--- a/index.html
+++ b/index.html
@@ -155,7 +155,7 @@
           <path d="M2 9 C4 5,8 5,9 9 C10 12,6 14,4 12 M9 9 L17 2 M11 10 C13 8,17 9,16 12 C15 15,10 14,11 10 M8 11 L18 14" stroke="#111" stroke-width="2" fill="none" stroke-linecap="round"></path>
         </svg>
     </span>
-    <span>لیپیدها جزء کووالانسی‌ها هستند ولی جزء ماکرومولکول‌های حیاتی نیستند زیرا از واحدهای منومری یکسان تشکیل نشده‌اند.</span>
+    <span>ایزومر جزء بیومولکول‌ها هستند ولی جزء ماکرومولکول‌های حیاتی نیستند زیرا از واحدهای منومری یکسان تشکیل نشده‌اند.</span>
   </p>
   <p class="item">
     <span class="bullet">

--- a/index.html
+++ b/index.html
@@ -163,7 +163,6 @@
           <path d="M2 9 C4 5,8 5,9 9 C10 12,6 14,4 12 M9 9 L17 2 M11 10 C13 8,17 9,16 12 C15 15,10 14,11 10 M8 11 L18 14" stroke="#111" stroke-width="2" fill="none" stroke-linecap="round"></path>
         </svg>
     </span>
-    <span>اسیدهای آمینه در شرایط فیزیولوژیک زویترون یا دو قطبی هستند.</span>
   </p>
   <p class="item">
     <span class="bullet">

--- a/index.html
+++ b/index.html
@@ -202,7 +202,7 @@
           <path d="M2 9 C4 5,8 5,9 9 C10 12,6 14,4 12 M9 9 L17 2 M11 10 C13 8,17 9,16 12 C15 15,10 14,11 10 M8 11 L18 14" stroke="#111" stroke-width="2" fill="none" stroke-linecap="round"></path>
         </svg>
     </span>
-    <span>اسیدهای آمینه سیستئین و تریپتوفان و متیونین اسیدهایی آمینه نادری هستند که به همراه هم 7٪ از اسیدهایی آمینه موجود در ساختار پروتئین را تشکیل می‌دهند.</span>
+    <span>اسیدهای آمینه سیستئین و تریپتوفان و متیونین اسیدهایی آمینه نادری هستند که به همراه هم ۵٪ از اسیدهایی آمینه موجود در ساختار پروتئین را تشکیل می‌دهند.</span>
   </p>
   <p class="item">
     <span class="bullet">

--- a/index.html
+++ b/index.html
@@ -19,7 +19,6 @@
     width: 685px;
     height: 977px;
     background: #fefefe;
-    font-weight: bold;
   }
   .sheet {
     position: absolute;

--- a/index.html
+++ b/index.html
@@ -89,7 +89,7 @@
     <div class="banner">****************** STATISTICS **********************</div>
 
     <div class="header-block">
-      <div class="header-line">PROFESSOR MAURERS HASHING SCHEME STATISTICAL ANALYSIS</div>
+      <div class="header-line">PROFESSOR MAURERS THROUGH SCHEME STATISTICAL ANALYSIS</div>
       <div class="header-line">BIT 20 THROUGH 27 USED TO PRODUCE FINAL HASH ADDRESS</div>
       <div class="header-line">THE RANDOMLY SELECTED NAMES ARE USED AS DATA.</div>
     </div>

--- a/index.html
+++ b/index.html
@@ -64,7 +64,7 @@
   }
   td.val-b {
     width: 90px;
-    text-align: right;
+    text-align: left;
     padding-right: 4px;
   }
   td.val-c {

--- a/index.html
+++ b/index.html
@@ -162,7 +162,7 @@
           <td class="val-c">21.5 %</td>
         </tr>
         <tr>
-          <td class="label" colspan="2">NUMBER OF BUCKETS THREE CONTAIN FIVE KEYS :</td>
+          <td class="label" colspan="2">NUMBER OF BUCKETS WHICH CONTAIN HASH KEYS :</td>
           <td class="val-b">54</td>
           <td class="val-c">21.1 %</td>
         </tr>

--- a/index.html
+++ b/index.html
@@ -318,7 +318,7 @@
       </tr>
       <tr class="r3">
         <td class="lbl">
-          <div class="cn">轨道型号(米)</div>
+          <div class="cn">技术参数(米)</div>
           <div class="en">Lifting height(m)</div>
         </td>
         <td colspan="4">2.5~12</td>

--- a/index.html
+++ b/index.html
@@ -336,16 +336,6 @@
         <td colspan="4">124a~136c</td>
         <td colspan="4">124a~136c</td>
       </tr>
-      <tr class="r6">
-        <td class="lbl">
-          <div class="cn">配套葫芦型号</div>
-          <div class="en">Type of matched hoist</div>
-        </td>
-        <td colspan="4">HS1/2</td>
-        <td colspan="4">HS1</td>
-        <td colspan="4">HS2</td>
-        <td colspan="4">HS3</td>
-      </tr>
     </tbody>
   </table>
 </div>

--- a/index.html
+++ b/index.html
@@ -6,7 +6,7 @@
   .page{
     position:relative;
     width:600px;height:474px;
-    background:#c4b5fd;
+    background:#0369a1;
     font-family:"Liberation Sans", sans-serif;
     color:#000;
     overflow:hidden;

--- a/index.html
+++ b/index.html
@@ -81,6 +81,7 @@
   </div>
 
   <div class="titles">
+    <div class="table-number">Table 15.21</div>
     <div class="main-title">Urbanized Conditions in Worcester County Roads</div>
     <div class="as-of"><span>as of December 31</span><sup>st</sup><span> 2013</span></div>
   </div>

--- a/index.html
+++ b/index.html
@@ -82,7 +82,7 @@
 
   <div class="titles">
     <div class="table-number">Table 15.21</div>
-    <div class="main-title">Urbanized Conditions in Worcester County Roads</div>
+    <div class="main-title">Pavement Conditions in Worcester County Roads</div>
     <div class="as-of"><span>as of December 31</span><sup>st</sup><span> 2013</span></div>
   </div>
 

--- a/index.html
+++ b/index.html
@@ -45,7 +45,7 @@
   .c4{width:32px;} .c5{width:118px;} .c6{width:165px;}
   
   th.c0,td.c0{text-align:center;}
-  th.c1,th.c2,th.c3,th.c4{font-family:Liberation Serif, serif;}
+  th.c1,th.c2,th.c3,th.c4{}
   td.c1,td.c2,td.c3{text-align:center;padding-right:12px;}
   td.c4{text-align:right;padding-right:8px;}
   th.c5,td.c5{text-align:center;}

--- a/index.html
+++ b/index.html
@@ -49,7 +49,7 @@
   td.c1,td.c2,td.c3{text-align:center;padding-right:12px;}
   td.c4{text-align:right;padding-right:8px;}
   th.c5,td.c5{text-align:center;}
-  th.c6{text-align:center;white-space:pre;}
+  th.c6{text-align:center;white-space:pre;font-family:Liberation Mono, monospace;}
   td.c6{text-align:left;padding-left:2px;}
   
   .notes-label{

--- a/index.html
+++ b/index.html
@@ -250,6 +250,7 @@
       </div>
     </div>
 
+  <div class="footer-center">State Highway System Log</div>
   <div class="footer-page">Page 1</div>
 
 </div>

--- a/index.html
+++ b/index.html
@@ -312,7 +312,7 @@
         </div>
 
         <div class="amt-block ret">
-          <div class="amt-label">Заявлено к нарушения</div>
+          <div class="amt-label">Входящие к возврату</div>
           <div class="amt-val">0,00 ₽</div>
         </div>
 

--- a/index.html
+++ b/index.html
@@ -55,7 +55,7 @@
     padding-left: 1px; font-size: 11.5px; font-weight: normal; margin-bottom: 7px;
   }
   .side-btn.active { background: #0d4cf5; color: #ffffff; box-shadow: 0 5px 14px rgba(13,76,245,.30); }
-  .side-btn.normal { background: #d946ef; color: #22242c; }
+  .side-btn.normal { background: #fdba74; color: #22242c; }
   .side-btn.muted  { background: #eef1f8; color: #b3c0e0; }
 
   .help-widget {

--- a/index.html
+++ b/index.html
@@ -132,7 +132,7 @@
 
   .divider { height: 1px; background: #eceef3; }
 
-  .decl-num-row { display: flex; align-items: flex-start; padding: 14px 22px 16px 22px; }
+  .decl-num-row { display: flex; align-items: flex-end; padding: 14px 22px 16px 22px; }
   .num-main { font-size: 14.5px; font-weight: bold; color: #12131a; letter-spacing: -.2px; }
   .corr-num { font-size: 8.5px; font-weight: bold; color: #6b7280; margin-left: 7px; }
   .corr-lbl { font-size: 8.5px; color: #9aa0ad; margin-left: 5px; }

^^^^^^^^

What you have to do:
Could you restate word for word the lines above, from the one that contains "-202,7 +202,7 @@" through the one that contains "همراه هم 7٪", and no others?

Result below:
@@ -202,7 +202,7 @@
           <path d="M2 9 C4 5,8 5,9 9 C10 12,6 14,4 12 M9 9 L17 2 M11 10 C13 8,17 9,16 12 C15 15,10 14,11 10 M8 11 L18 14" stroke="#111" stroke-width="2" fill="none" stroke-linecap="round"></path>
         </svg>
     </span>
-    <span>اسیدهای آمینه سیستئین و تریپتوفان و متیونین اسیدهایی آمینه نادری هستند که به همراه هم 7٪ از اسیدهایی آمینه موجود در ساختار پروتئین را تشکیل می‌دهند.</span>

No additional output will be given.